Lending and California’s Usury Laws
California usury laws add a layer of complexity to doing business in the state. Usury laws limit the amount of interest that can be charged by various parties, and usury is the charging of interest in excess of the amounts permitted by those laws. The California Constitution characterizes “interest” as fees, bonuses, commissions, discount, or other compensations received from a borrower. Before brushing aside usury laws, it is important to know that any lender that originates a usurious loan in California will be subject to tough civil penalties. Unfortunately, California usury laws are complex and confusing and have a number of exemptions.

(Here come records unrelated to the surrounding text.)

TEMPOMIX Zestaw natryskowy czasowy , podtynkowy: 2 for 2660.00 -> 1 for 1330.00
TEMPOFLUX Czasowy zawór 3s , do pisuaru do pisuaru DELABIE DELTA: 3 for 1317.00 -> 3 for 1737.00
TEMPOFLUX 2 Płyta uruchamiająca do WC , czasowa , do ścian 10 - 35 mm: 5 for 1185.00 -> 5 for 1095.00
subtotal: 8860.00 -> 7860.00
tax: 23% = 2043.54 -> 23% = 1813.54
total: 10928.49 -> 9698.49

Despite the interest rate limitations in California usury laws, there are a number of exemptions in those laws. We will consider two categories of statutory exemptions to usury law: exemptions available to certain types of lending instructions and those available to certain loans to California businesses.
1. Lending Institutions
Generally, the limitations found in California usury laws do not apply to most lending institutions. For example, the usury provisions of the California Constitution are inapplicable to organizations licensed under the California Financing Law or the California Real Estate Law. Furthermore, usury laws do not apply to loans made by banks, savings and loan associations, and credit unions.

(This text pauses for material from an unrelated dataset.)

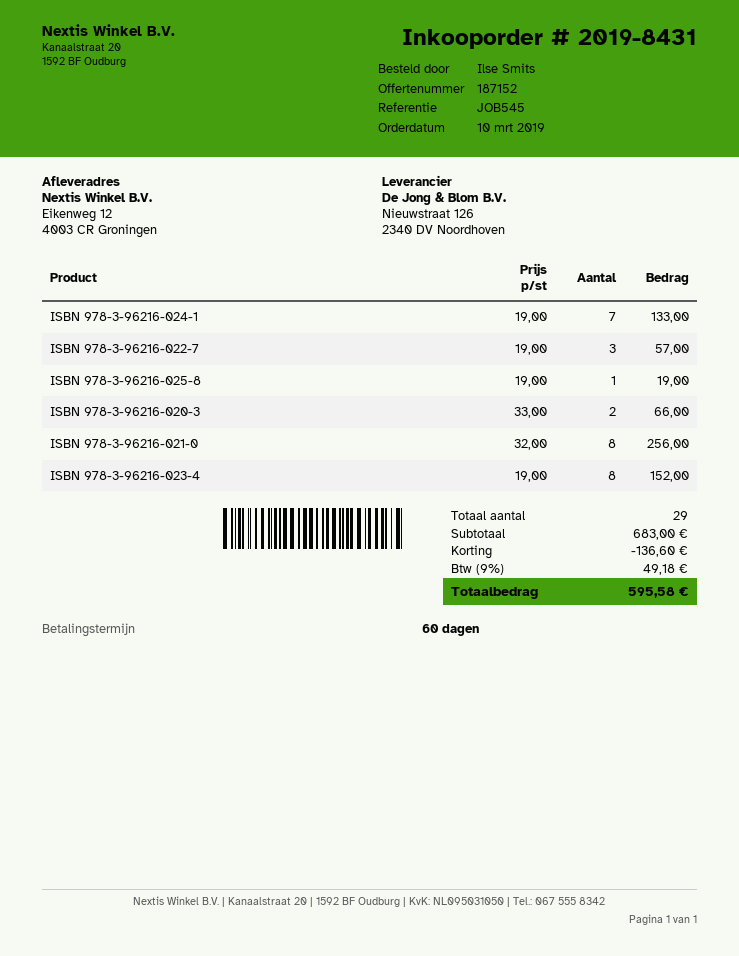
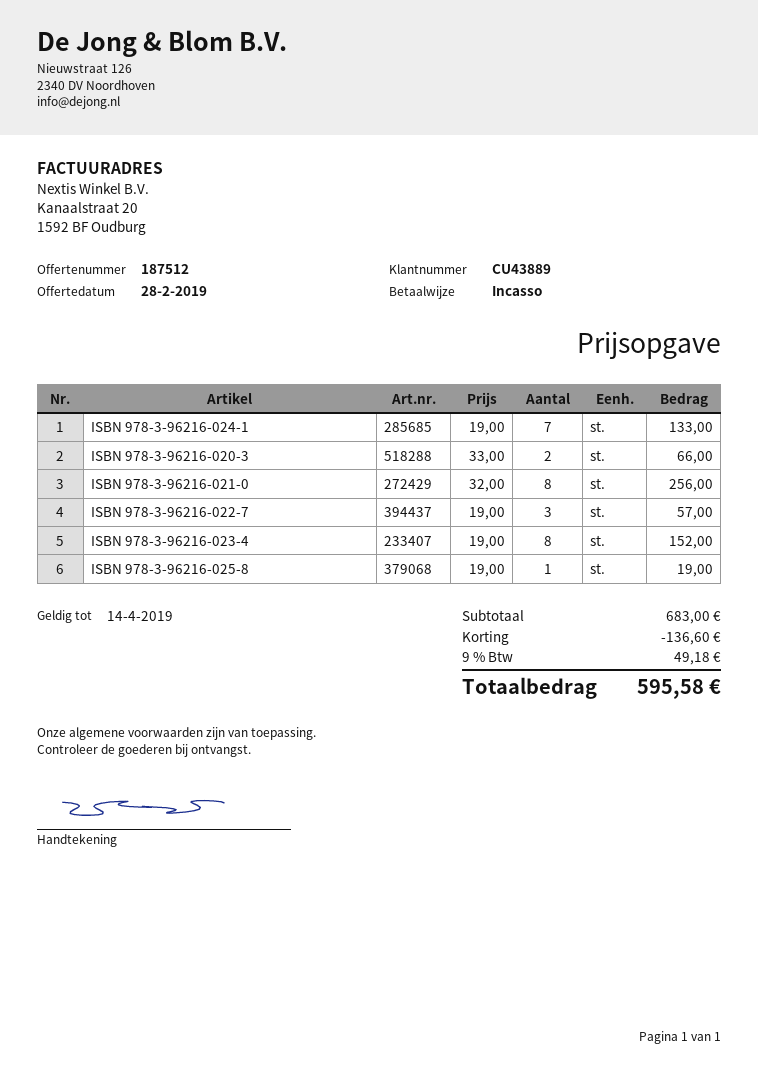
quote number: 187152 -> 187512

2. Certain Loans to California Businesses
The second usury exemption we will discuss applies to loans to certain California businesses. A loan made to a California corporation or limited liability company that has $2,000,000 or more in assets or that is for a loan for $300,000 or more may be exempt from the California Usury laws if (1) the lender and the borrower, or any of its officers, directors, controlling persons have a pre-existing personal or business relationship or (2) the lender and the borrower “by reason of their own business and financial experience or that of their professional advisors, could reasonably be assumed to have the capacity to protect their own interests in connection with the transaction.” Cal. Corp. Code § 25118. Additionally, the loan cannot be guaranteed by any individual, a revocable trust, or a partnership that has a general partner and the loan purpose must be primarily for something other than personal, family, our household purposes.

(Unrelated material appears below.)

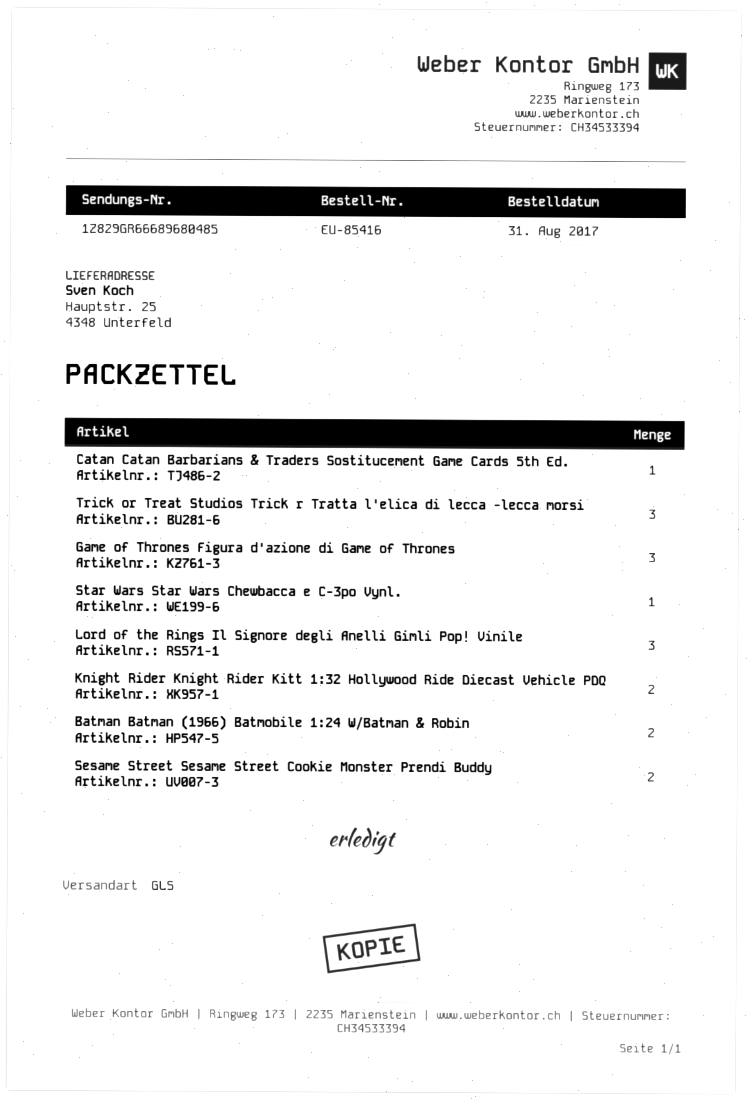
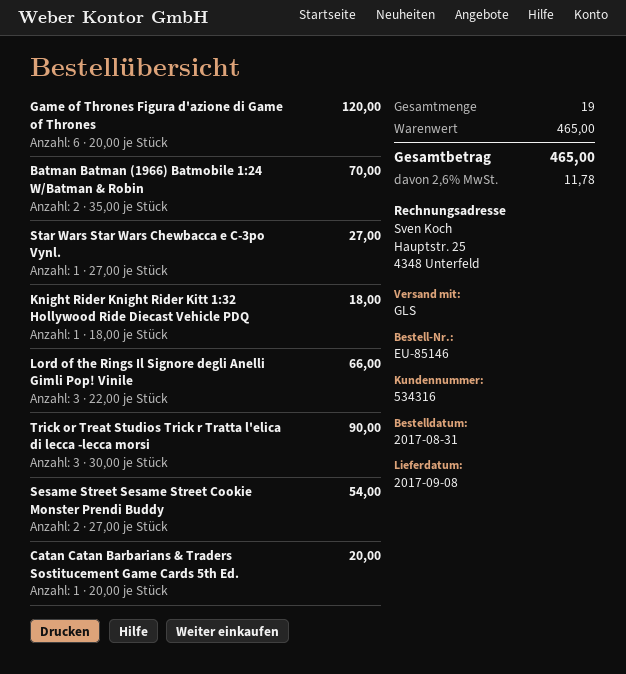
order number: EU-85416 -> EU-85146
Game of Thrones Figura d'azione di Game of Thrones: 3 -> 6
Knight Rider Knight Rider Kitt 1:32 Hollywood Ride Diecast Vehicle PDQ: 2 -> 1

However, before a lender makes the determination that this exemption applies to a transaction whereby interest would be charged in excess of California’s usury laws, the lender must consider some additional factors before proceeding.
There are a number of California cases which support the position that California courts will uphold an agreement whereby a lender and a borrower contract for the charging of interest in excess of the legal rate permitted in California so long as the agreement contains a valid choice of law provision providing that another state’s laws govern the agreement. Courts evaluating choice of law provisions in agreements to charge interest in excess of California limits evaluate the validity of the choice of law provision, the sufficiency of the relationship between the contract and the state referenced in the choice of law provision, and, if the relationship is deemed sufficient, whether the application of the choice of law provision would offend California public policy.
Given the complexity of the California usury laws and the exemptions thereto, before proceeding with the origination of a loan which may be usurious under California laws, it would be wise to consult a competent attorney before proceeding.